[Version difference data]
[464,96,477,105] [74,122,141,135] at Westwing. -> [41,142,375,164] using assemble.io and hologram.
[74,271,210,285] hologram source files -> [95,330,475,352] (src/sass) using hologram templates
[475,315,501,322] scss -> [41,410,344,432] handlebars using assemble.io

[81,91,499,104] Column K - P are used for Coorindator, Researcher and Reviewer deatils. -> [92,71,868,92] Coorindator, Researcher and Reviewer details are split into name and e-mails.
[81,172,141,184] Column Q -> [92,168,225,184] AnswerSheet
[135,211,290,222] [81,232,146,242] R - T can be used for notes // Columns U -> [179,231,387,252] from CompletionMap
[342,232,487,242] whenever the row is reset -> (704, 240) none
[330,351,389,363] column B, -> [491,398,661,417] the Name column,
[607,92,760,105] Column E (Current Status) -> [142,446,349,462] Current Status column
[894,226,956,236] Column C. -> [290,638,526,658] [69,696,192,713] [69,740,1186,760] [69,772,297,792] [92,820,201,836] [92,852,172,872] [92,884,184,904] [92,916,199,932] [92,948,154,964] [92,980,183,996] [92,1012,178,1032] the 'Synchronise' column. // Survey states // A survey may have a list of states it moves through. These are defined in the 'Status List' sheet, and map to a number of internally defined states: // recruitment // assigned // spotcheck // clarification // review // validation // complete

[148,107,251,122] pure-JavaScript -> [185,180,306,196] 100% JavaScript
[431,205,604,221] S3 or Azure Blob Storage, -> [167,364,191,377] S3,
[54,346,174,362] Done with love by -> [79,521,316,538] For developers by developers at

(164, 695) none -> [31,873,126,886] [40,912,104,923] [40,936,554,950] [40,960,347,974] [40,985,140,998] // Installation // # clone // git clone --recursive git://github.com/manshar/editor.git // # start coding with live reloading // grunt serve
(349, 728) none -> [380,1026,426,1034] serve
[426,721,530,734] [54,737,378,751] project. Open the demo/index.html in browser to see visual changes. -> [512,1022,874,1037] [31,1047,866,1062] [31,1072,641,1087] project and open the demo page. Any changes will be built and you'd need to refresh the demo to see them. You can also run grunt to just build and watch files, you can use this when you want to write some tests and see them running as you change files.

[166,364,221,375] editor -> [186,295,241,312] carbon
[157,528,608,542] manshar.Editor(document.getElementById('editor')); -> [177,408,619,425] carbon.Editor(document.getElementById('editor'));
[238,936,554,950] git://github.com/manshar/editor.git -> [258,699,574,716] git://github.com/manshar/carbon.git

_Prompt_: Each of the lines above should be printed again precisely as it reads.

_Response for this exercise_:
[464,96,477,105] [74,122,141,135] at Westwing. -> [41,142,375,164] using assemble.io and hologram.
[74,271,210,285] hologram source files -> [95,330,475,352] (src/sass) using hologram templates
[475,315,501,322] scss -> [41,410,344,432] handlebars using assemble.io

[81,91,499,104] Column K - P are used for Coorindator, Researcher and Reviewer deatils. -> [92,71,868,92] Coorindator, Researcher and Reviewer details are split into name and e-mails.
[81,172,141,184] Column Q -> [92,168,225,184] AnswerSheet
[135,211,290,222] [81,232,146,242] R - T can be used for notes // Columns U -> [179,231,387,252] from CompletionMap
[342,232,487,242] whenever the row is reset -> (704, 240) none
[330,351,389,363] column B, -> [491,398,661,417] the Name column,
[607,92,760,105] Column E (Current Status) -> [142,446,349,462] Current Status column
[894,226,956,236] Column C. -> [290,638,526,658] [69,696,192,713] [69,740,1186,760] [69,772,297,792] [92,820,201,836] [92,852,172,872] [92,884,184,904] [92,916,199,932] [92,948,154,964] [92,980,183,996] [92,1012,178,1032] the 'Synchronise' column. // Survey states // A survey may have a list of states it moves through. These are defined in the 'Status List' sheet, and map to a number of internally defined states: // recruitment // assigned // spotcheck // clarification // review // validation // complete

[148,107,251,122] pure-JavaScript -> [185,180,306,196] 100% JavaScript
[431,205,604,221] S3 or Azure Blob Storage, -> [167,364,191,377] S3,
[54,346,174,362] Done with love by -> [79,521,316,538] For developers by developers at

(164, 695) none -> [31,873,126,886] [40,912,104,923] [40,936,554,950] [40,960,347,974] [40,985,140,998] // Installation // # clone // git clone --recursive git://github.com/manshar/editor.git // # start coding with live reloading // grunt serve
(349, 728) none -> [380,1026,426,1034] serve
[426,721,530,734] [54,737,378,751] project. Open the demo/index.html in browser to see visual changes. -> [512,1022,874,1037] [31,1047,866,1062] [31,1072,641,1087] project and open the demo page. Any changes will be built and you'd need to refresh the demo to see them. You can also run grunt to just build and watch files, you can use this when you want to write some tests and see them running as you change files.

[166,364,221,375] editor -> [186,295,241,312] carbon
[157,528,608,542] manshar.Editor(document.getElementById('editor')); -> [177,408,619,425] carbon.Editor(document.getElementById('editor'));
[238,936,554,950] git://github.com/manshar/editor.git -> [258,699,574,716] git://github.com/manshar/carbon.git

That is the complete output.